Records drawn from a dataset:

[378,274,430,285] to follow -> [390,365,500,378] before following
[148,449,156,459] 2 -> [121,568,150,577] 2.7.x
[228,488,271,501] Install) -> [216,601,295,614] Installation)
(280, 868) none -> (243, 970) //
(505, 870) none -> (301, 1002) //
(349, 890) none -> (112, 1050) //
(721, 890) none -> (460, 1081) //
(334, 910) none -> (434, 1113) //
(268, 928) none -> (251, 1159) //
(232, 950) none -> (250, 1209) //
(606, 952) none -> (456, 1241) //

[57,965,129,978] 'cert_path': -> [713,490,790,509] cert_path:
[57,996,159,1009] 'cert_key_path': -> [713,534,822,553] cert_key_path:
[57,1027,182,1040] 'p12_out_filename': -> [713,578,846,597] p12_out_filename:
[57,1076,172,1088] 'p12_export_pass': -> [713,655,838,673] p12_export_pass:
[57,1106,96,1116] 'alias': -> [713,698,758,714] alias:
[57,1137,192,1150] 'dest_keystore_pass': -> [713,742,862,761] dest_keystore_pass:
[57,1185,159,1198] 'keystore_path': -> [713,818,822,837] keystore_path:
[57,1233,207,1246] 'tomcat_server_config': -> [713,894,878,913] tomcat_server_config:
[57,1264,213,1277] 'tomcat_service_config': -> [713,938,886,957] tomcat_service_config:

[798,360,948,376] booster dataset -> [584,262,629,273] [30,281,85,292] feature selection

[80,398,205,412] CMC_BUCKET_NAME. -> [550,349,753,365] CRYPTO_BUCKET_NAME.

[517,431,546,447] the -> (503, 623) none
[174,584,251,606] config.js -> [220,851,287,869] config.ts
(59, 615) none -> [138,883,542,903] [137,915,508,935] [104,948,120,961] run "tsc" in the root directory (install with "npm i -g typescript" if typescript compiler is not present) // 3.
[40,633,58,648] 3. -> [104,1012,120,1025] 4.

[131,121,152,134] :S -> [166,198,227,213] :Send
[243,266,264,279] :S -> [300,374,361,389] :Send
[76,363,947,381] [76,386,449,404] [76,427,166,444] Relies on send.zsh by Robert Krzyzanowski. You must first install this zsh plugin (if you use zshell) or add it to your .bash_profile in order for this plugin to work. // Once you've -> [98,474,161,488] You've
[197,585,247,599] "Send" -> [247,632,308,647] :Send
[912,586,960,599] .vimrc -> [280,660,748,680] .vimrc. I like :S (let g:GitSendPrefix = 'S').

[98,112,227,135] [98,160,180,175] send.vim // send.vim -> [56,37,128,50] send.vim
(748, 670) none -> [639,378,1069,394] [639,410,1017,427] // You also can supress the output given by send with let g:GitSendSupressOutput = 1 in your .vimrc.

» **Activity**
Within the entries above, how many lines contain "vimrc"? Respond with the number only.

» **Answer to the problem**
2